浜尻集落内に土砂や流木が流入 国道269号線片之坂地区法面崩壊による落石・土砂流入
土石流により国道269号線に土砂や流木が流入(炭屋川) 土石流により上流の町道を寸断(天目石川)
土石流による土砂が研修センターに流入(船石川)

(2)ライフライン災害
【7月11日】
・NTT回線が,がけ崩れによるケーブル切断のため,佐多大泊地区において不通となる。NTTは海路により現場に入り,衛星回線の設置を行い,同日夕方復旧した。
・土石流やがけ崩れによる,送配水管の切断等のため町内各所で断水,土木対策水道班による復旧作業により浜尻地区を除き同日中に復旧が完了した。
【7月14日】
・先日の浜尻地区の断水に加え,大浜地区・辺田地区一帯で一時断水,午後からの復旧作業により,浜尻地区を除き同日復旧が完了した。
(3)医療対策
【7月11日】
・佐多地区においては,町立郡診療所の医師が道路の決壊により移動が不可能となり,伊座敷地区が医療空白地区となったことから,海上から医師及び消防救急隊を派遣するとともに緊急医療に備えて県の防災ヘリの手配を依頼した。

4.災害対策本部の対応状況
【7月11日】
・AM4:00 豪雨による災害警戒のため,本庁・支所共に気象情報等の状況確認のため,防災担当者役場待機。

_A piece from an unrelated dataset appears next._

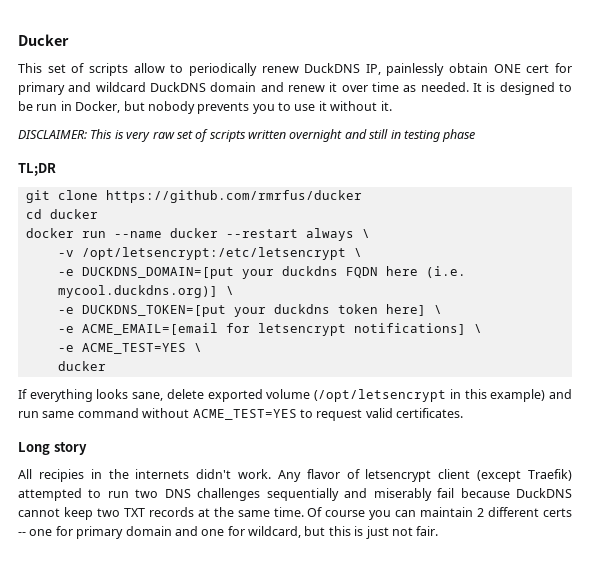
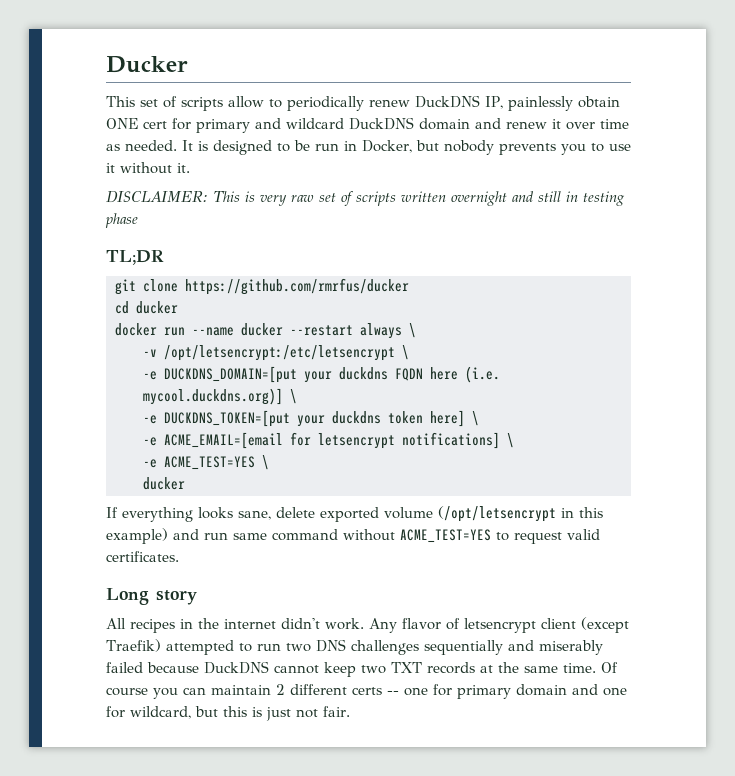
[38,469,84,482] recipies -> [130,619,175,633] recipes
[135,469,190,479] internets -> [224,619,276,629] internet
[437,488,455,498] fail -> [106,662,143,673] failed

・AM4:30 先日来の雨により地盤がゆるんで,土砂災害の危険があることから,災害警戒本部の設置検討。
・AM5:00 副町長以下,災害警戒本部要員登庁,災害警戒本部の設置。防災行政無線により,土砂災害の危険があることを住民へ周知と消防各分団への警戒指示。消防団警戒中に根占辺田登尾地区炭屋川において土石流発生。住民は消防
団の誘導により,登尾小学校等へ避難。佐多島泊地区において裏山崩壊により住家全壊。住民3名のうち2名は崩壊前に避難。1名は警戒中の消防団と付近住民により救出。また,同地区芝原川において土石流発生。流域の人家に浸水多数発生。佐多浜尻地区において土石流発生。住民は裏山から発する轟音に驚き,直前に避難し無事。
・AM5:00 警戒中の登尾分団から,裏山崩壊の危険性があるとの報を受け辺田登尾地区に避難勧告発令。当該分団による被害状況確認。
・AM5:45 災害対策本部設置。災害復旧へ着手。
【7月13日】
・AM10:30 台風4号接近により,防災無線による自主避難の呼びかけを町内全域に放送,前日の災害により,災害対策本部は継続。

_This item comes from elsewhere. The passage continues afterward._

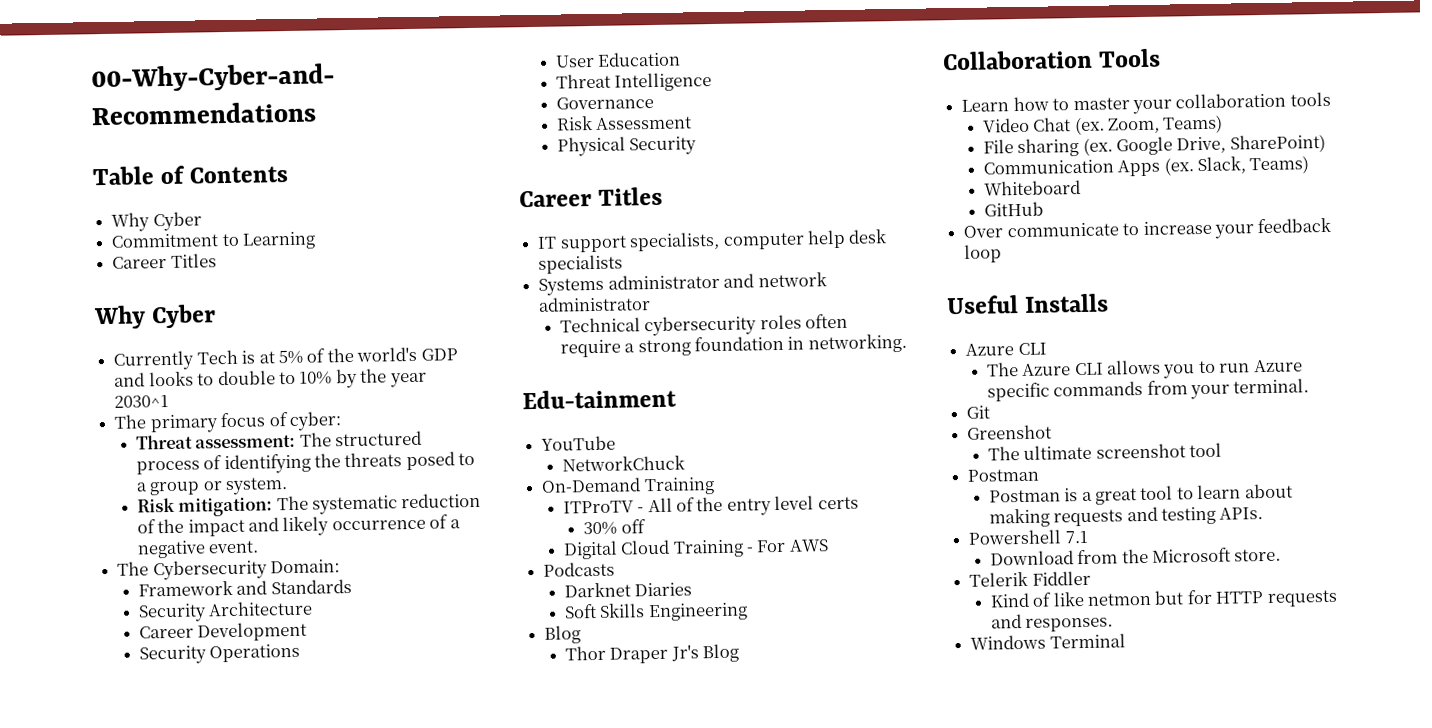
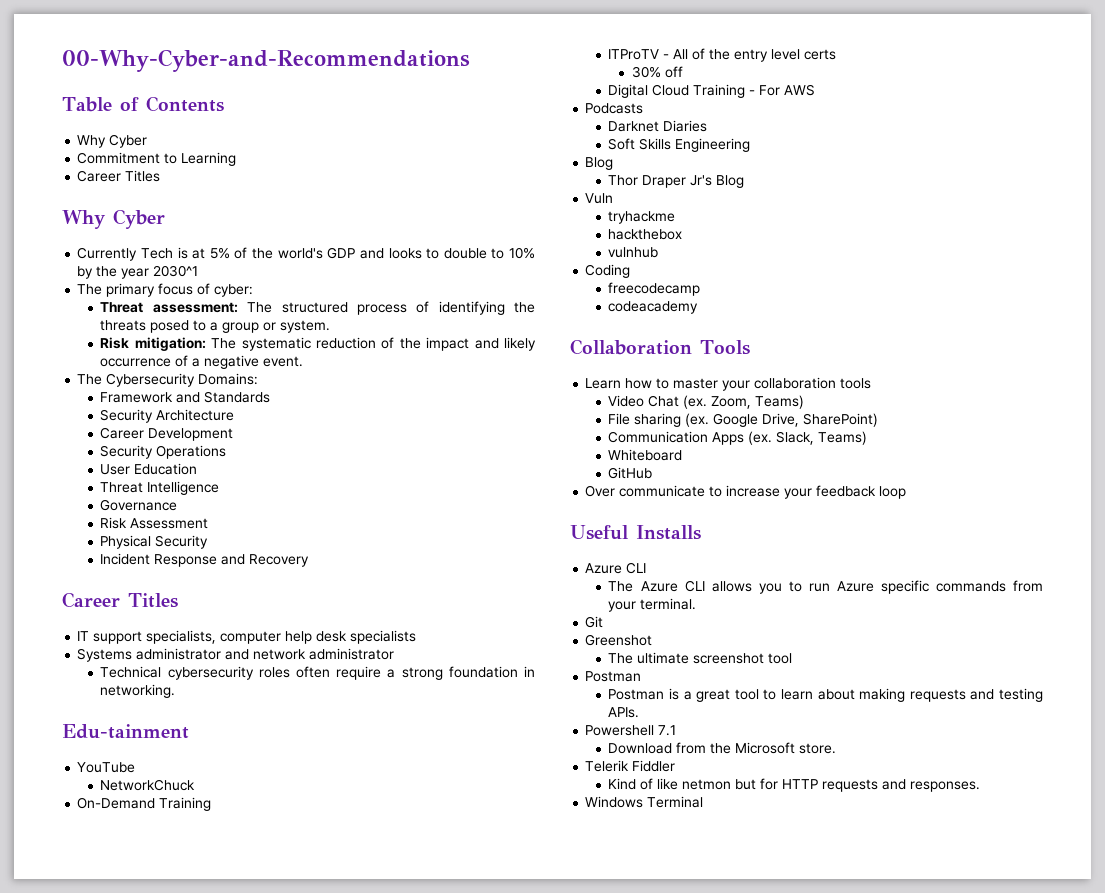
[270,559,341,574] Domain: -> [198,373,259,385] Domains:
(698, 146) none -> [100,553,310,567] // Incident Response and Recovery
(739, 653) none -> [585,193,614,204] [608,211,676,224] [608,229,683,240] [608,247,659,258] [585,264,631,278] [608,282,701,296] [608,301,699,314] // Vuln // tryhackme // hackthebox // vulnhub // Coding // freecodecamp // codeacademy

・PM5:30 登尾地区から伊座敷まで先日の豪雨災害により崩落した国道269号が,再度崩落の恐れがあるため,全面通行止。その間の4集落に避難勧告発令,134世帯333名が避難。
【7月14日】
・AM10:35 2級河川雄川が氾濫する可能性が出てきたため,流域周辺住民へ避難準備情報を発令,防災無線での放送のほか,消防署・団員・職員による車で搬送。危険地域については,全て避難を終えており,新たな避難者無し。

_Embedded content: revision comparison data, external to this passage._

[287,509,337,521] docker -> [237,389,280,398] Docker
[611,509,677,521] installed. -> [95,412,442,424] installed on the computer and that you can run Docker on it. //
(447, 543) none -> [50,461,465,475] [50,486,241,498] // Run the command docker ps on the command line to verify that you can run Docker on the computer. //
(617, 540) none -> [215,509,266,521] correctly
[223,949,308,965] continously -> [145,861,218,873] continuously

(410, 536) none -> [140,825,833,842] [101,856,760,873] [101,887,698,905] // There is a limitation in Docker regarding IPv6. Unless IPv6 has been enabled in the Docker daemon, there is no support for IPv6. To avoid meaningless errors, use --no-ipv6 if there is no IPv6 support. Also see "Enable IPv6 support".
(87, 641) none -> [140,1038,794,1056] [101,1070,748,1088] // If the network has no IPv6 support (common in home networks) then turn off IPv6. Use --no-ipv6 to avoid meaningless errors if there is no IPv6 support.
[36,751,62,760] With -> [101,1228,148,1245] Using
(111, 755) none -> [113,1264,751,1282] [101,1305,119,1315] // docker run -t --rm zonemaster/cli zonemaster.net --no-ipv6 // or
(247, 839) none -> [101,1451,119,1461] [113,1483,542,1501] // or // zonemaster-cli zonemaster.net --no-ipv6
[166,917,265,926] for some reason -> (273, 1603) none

・AM10:55 根占大浜地区において土石流発生。付近住民は全て避難しており人的被害は無し。国道269号不通。
・PM1:55 根占辺田天目石川において土石流発生。流域の人家に被害無し。
・PM3:00 午後3時,天候が回復してきたことから,対策本部,消防団等による被害状況の確認。
・PM9:00 町内避難勧告解除。最大避難者数29箇所,358世帯,664名。
・PM9:30 災害対策本部解散し7月11日梅雨前線豪雨・台風4号一連の災害対策本部対応を終了。

5.災害復旧への取り組み
 今回の梅雨前線豪雨・台風4号の災害では,国,県や関係機関の早急な現地調査等の実施,激甚災害指定への対応など誠に感謝に堪えないところである。
 また,昨年9月に災害査定を受け年末までに,国・県道11件,2級河川13件,町道等62件,林道・農地・農業用施設85件のすべての発注を終え,県・町をあげて1日も早い復旧に向けて努力しているところである。
 また,土石流の発生した船石川,炭屋川,芝原川,川田原川については,県により災害関連緊急砂防事業で申請し,国の迅速な対応により早期の事業採択を受けていただいた。
 現在,船石川において工事着手しているところであるが,住民からは「一日も早い復旧をして欲しい」との意見が多数出されており,早期完成を望んでいる。
 さらに,県では災害関連緊急砂防事業で対応する船石川,炭屋川,浜尻川,芝原川等において,再度災害を防止するための砂防激甚災害対策特別緊急事業を申請中と聞いていることから,早期採択と併せ工事着手を願っている。

6.おわりに
 今回の大災害は,本町においては,過去の土砂災害を記憶している者がほとんどいない中,大規模かつ集中して発生した土砂災害であり,ライフライン寸断や,国道通行止めにより集落が孤立するなど,土砂災害のおそろしさを目の当たりにした。
 当初は,その対応に奔走し困惑したが,いち早く交通解放にご尽力いただいた建設工事関係者はじめ,災害警戒や避難誘導など献身的に取り組んだ地域住民や消防団の皆様のお力添えもあり,早期復旧への道が開かれた。改めてご尽力いただいた方々に心から感謝申し上げる。
 また,浜尻集落においては,住民が土石流発生の前兆現象である生木の匂いや,土石の流れる音に気づき瞬時に避難したおかげで,幸いにも尊い命が奪われなかったことが何よりであったと同時に今後の避難体制の教訓を得た思いである。
 なお,すべての復旧には,まだまだ時間と費用を要するものと考えられるが,このたびの災害への対応を踏まえ,住民が安全で安心して暮らせる町を目指し,国及び県,また,地域の皆様と協働して風水害に対する防災対策が必要であり,万全を期して参りたい。